■ **Your objective**: In the records below, find the lines that include "Ounces" and copy each.

■ **Front-end code change data**:
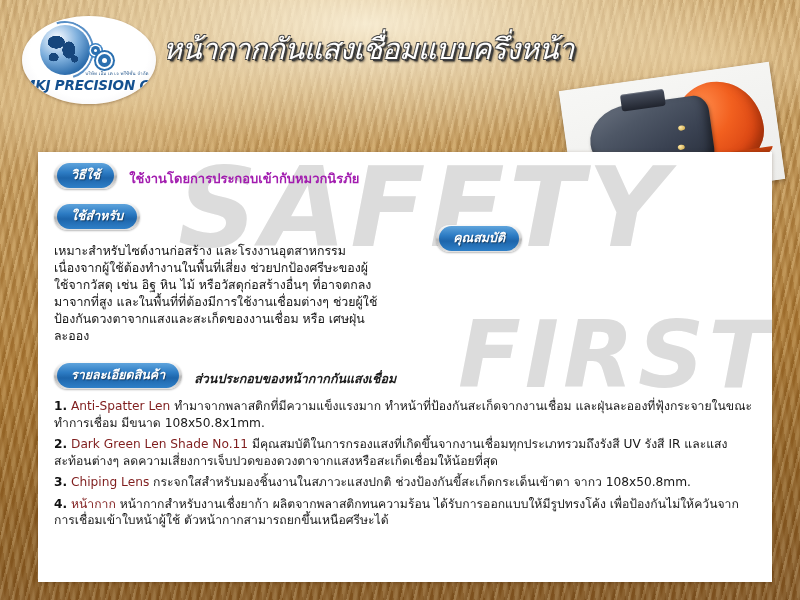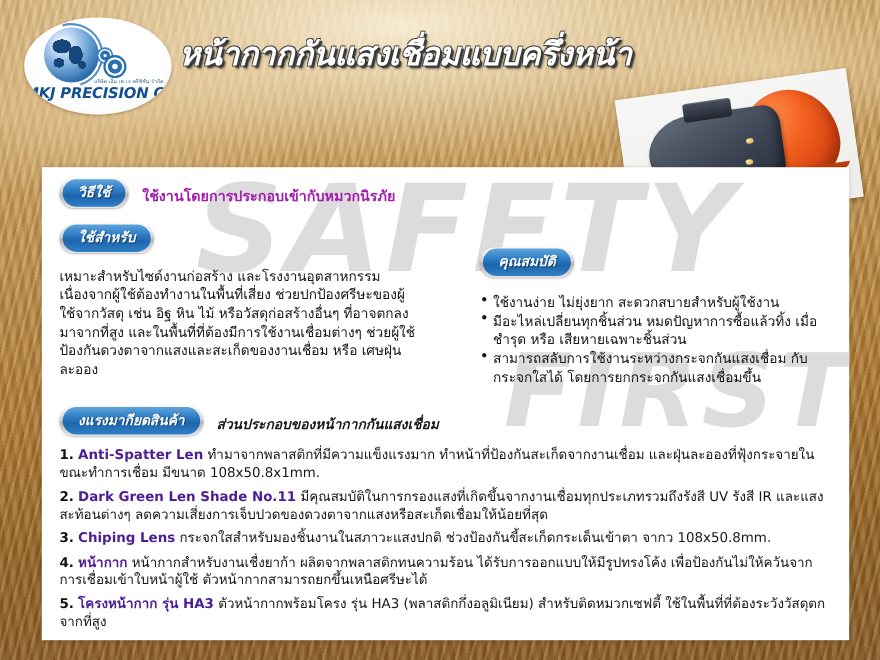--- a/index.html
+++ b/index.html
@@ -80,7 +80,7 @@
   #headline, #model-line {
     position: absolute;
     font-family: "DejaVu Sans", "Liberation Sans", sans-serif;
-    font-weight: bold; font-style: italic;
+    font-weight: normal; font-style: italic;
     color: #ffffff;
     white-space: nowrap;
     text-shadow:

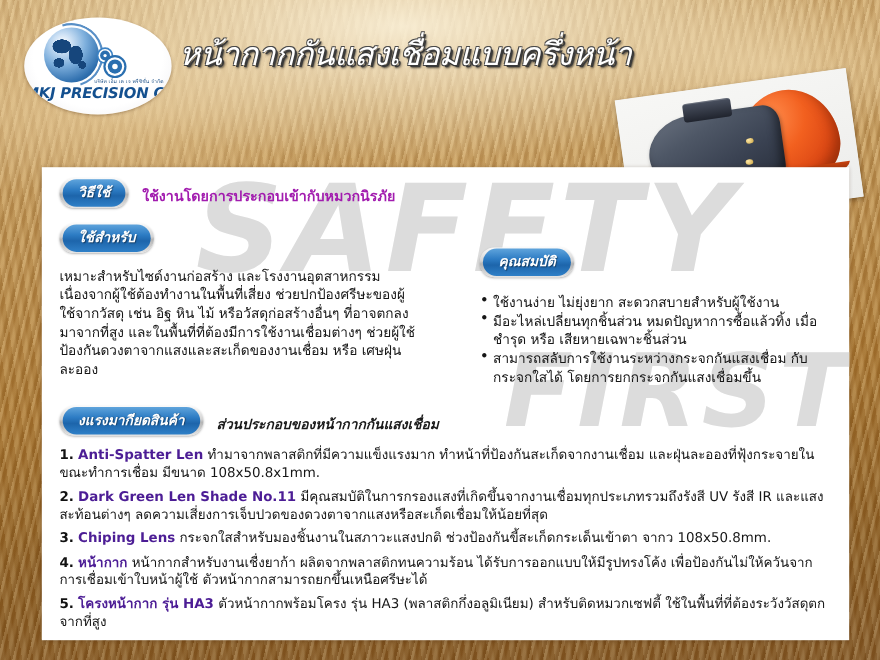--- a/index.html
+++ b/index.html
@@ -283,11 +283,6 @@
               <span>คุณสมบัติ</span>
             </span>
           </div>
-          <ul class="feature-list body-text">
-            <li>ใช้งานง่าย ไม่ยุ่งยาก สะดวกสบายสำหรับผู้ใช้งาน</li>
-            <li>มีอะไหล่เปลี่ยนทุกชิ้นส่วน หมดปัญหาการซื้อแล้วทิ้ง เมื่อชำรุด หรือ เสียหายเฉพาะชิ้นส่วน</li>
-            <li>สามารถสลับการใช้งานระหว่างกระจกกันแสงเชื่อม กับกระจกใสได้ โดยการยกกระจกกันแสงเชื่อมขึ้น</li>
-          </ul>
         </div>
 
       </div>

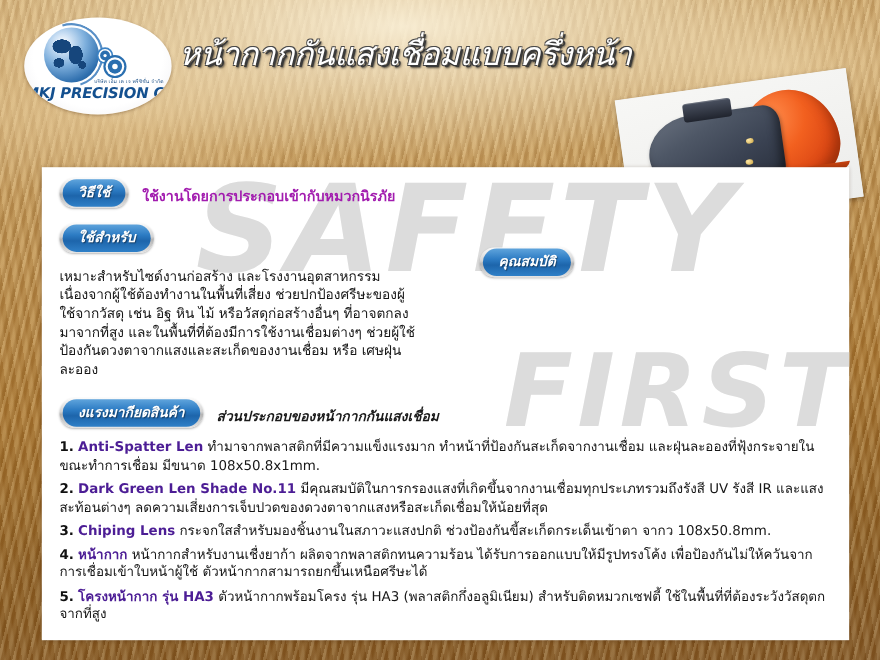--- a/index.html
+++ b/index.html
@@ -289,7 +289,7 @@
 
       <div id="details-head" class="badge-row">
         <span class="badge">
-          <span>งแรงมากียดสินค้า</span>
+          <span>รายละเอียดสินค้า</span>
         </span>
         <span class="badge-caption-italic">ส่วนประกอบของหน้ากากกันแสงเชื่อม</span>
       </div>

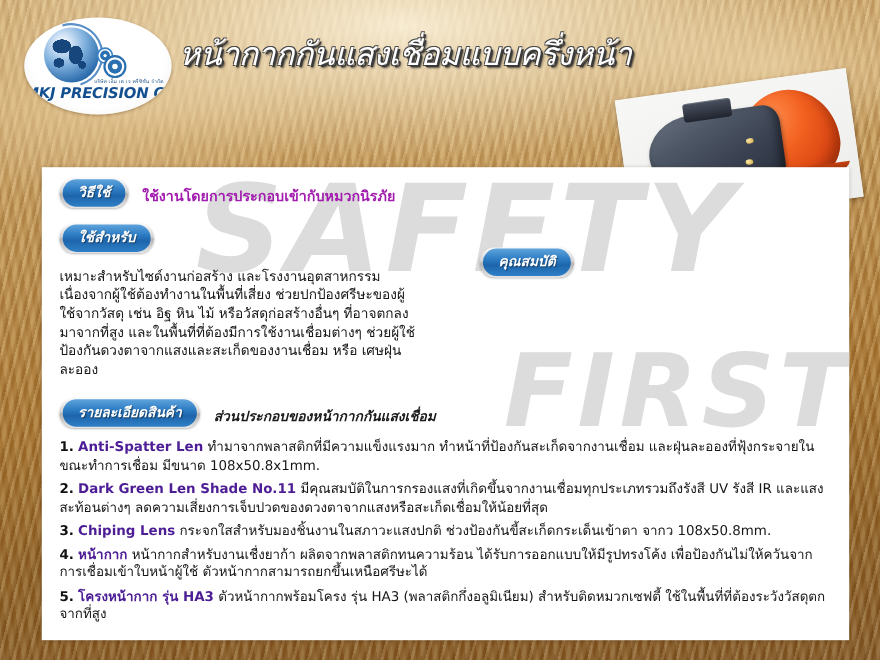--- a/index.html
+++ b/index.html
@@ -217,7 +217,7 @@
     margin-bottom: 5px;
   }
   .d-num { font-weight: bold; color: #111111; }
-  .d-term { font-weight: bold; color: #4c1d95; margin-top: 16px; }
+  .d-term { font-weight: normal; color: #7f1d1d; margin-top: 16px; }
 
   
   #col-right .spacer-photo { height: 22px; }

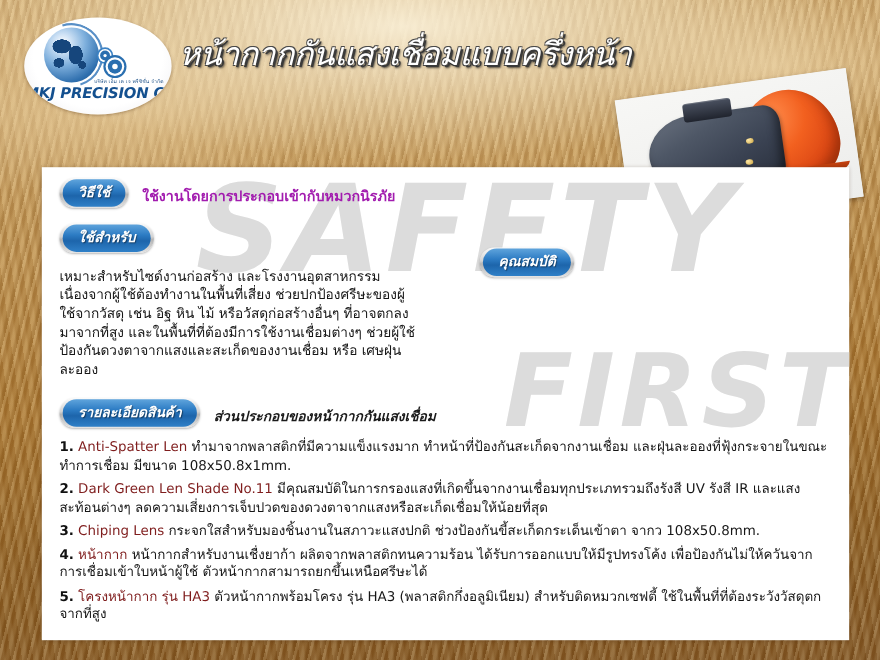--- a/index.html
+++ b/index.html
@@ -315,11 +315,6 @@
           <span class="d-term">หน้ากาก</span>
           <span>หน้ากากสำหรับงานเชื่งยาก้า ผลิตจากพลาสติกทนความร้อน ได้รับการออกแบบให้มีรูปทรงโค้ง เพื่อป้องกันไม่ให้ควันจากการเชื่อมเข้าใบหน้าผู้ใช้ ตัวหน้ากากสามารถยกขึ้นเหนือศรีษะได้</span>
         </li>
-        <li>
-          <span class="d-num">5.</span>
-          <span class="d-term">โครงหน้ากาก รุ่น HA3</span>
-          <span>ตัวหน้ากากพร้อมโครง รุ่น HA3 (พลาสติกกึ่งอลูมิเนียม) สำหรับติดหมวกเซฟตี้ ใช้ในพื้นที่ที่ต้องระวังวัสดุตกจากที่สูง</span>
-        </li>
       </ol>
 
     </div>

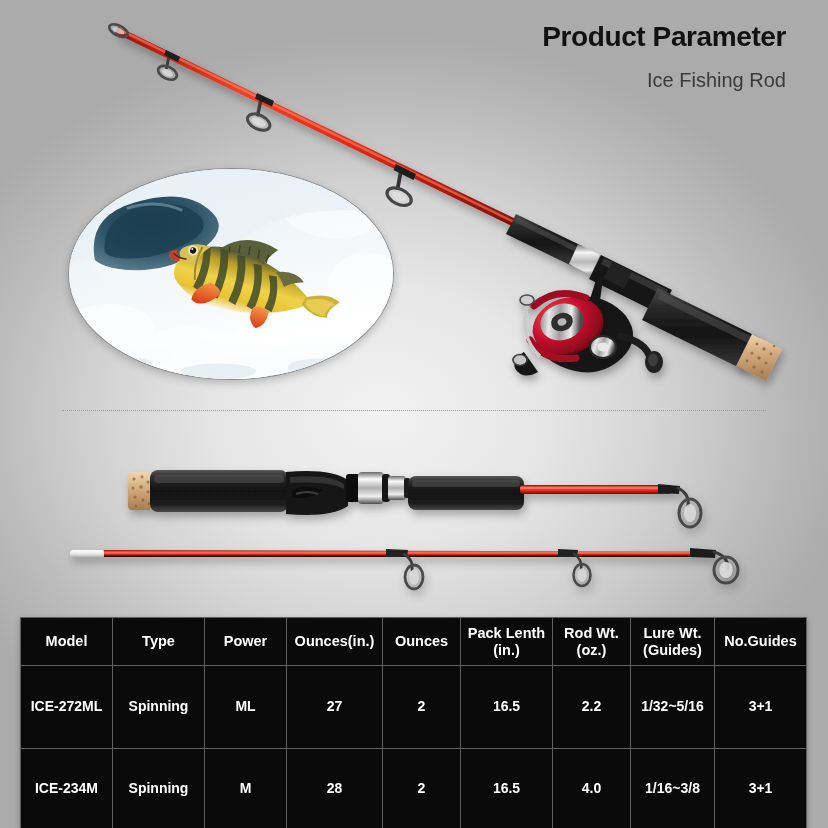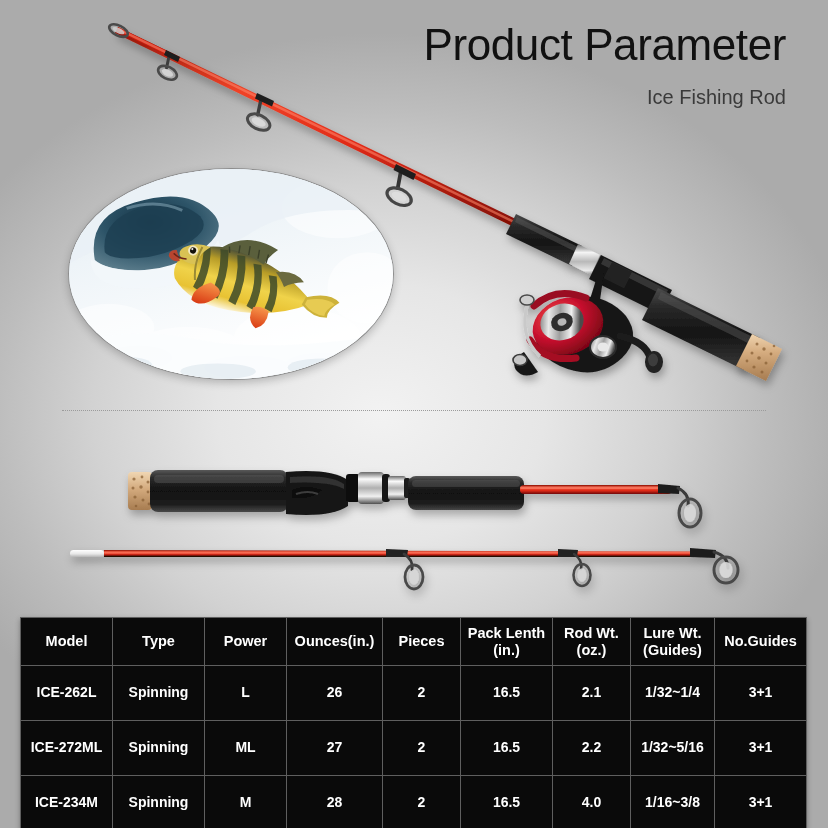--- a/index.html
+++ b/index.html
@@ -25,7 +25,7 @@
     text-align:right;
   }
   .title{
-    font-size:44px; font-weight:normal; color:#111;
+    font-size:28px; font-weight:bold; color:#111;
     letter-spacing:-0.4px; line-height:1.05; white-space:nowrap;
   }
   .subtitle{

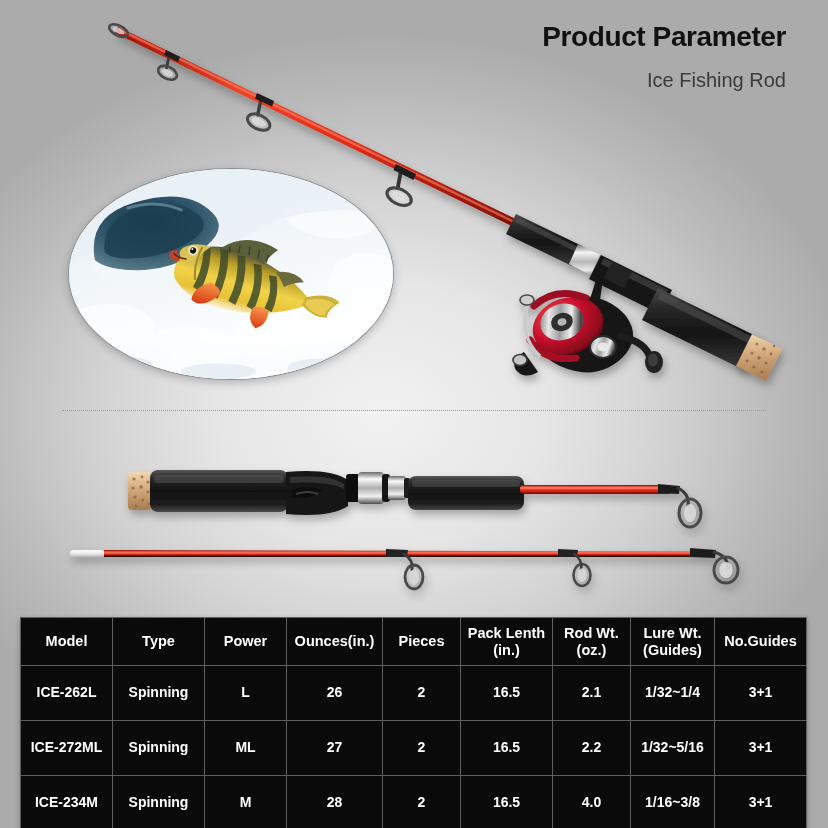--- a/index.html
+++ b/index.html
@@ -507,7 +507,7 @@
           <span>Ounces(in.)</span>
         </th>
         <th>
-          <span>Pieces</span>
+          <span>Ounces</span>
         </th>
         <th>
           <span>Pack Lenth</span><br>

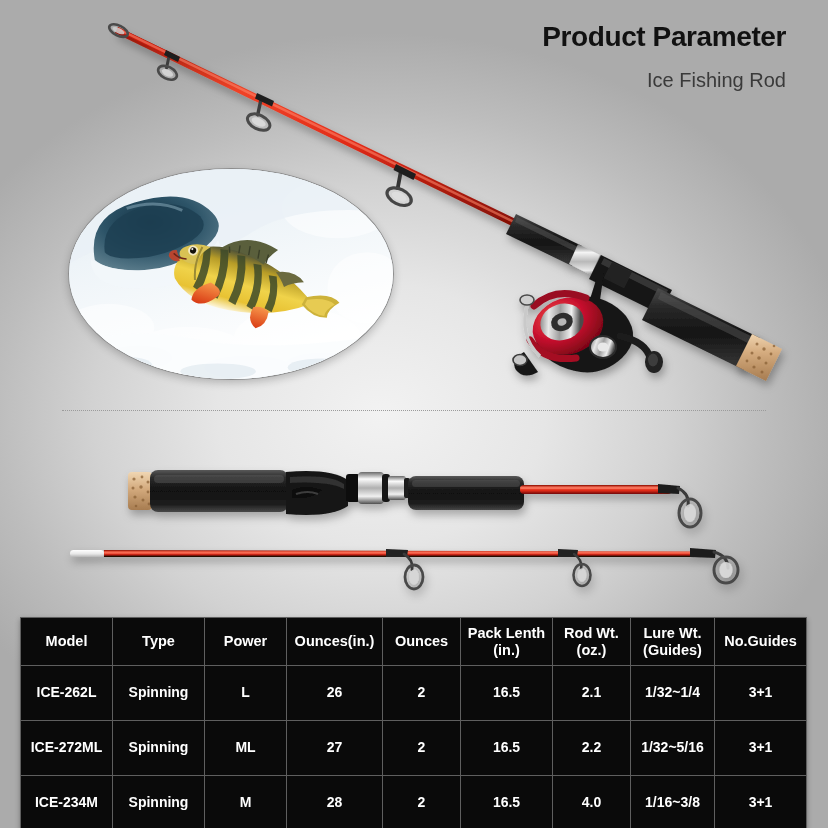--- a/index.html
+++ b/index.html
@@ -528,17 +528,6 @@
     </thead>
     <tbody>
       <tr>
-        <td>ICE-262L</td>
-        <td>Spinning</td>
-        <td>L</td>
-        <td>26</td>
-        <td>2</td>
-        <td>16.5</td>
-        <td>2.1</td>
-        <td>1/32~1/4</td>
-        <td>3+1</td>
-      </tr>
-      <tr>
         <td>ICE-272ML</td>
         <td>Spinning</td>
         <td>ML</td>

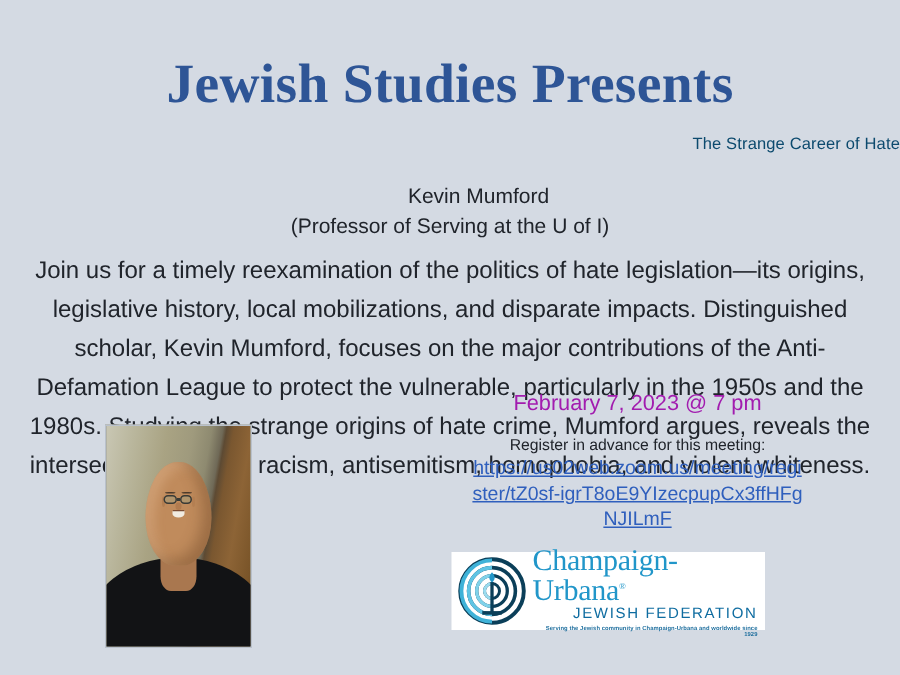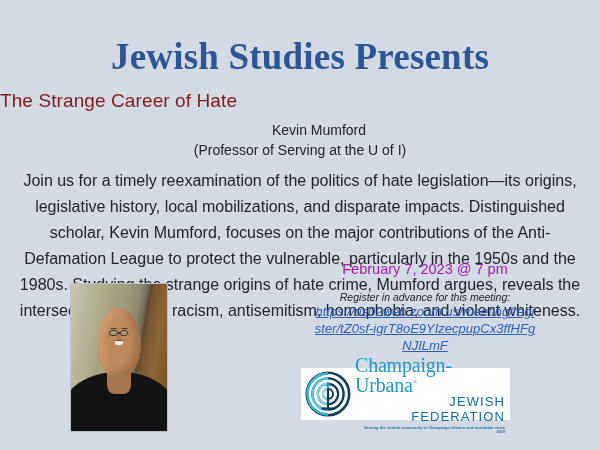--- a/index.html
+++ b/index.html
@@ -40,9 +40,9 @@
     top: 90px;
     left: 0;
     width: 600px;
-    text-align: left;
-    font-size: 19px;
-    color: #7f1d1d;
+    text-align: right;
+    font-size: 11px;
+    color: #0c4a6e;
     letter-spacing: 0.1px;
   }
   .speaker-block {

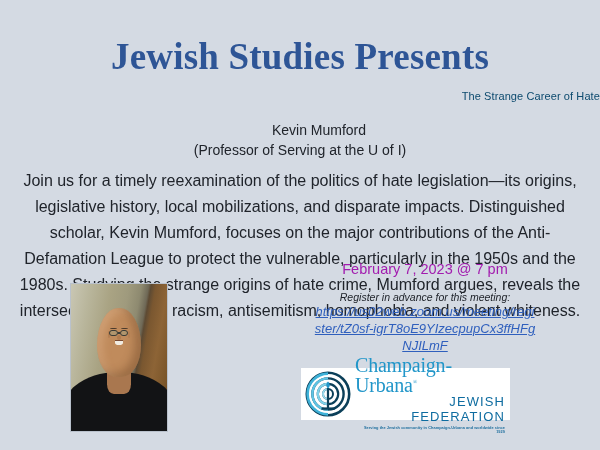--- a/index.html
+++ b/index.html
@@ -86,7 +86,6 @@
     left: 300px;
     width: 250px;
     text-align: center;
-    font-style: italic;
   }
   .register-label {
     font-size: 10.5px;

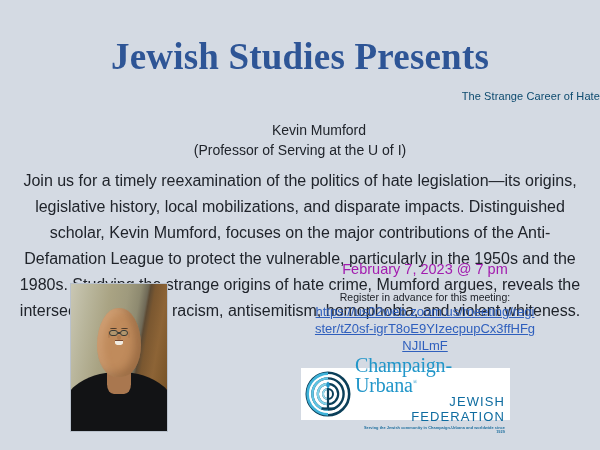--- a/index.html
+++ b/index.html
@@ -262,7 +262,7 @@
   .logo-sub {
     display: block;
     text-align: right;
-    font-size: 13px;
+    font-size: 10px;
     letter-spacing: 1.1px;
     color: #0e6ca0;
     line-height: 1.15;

■ **Task result**:
           <span>Ounces(in.)</span>
+          <span>Ounces</span>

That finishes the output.